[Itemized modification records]
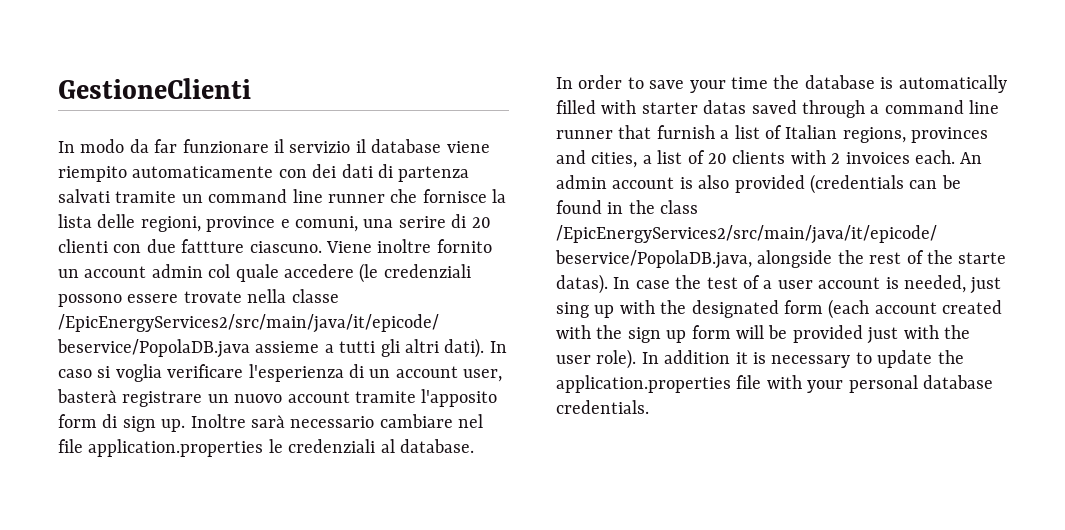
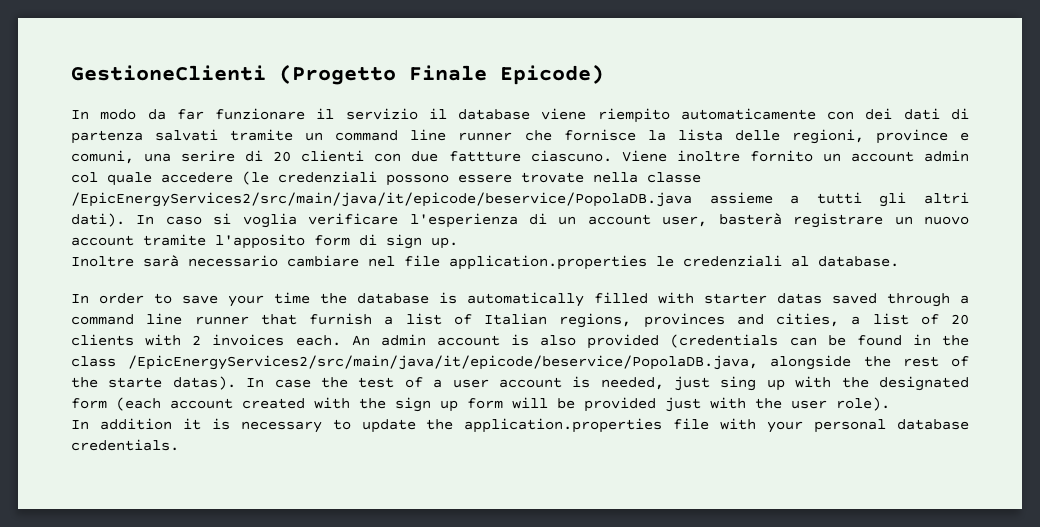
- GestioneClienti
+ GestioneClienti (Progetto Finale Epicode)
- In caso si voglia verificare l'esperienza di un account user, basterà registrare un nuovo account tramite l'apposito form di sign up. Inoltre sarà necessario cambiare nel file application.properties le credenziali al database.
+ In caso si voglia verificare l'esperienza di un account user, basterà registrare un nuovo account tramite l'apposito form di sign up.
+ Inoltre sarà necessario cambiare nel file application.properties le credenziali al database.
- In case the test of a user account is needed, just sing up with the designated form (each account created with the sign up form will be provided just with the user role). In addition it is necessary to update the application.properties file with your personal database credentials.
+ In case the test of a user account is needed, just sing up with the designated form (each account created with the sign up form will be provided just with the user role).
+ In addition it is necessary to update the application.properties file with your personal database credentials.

Task details. Reply with an exact copy of the lines running from the one containing "- In case the" through the end of the entries above, both ends included.

Answer to this problem.
- In case the test of a user account is needed, just sing up with the designated form (each account created with the sign up form will be provided just with the user role). In addition it is necessary to update the application.properties file with your personal database credentials.
+ In case the test of a user account is needed, just sing up with the designated form (each account created with the sign up form will be provided just with the user role).
+ In addition it is necessary to update the application.properties file with your personal database credentials.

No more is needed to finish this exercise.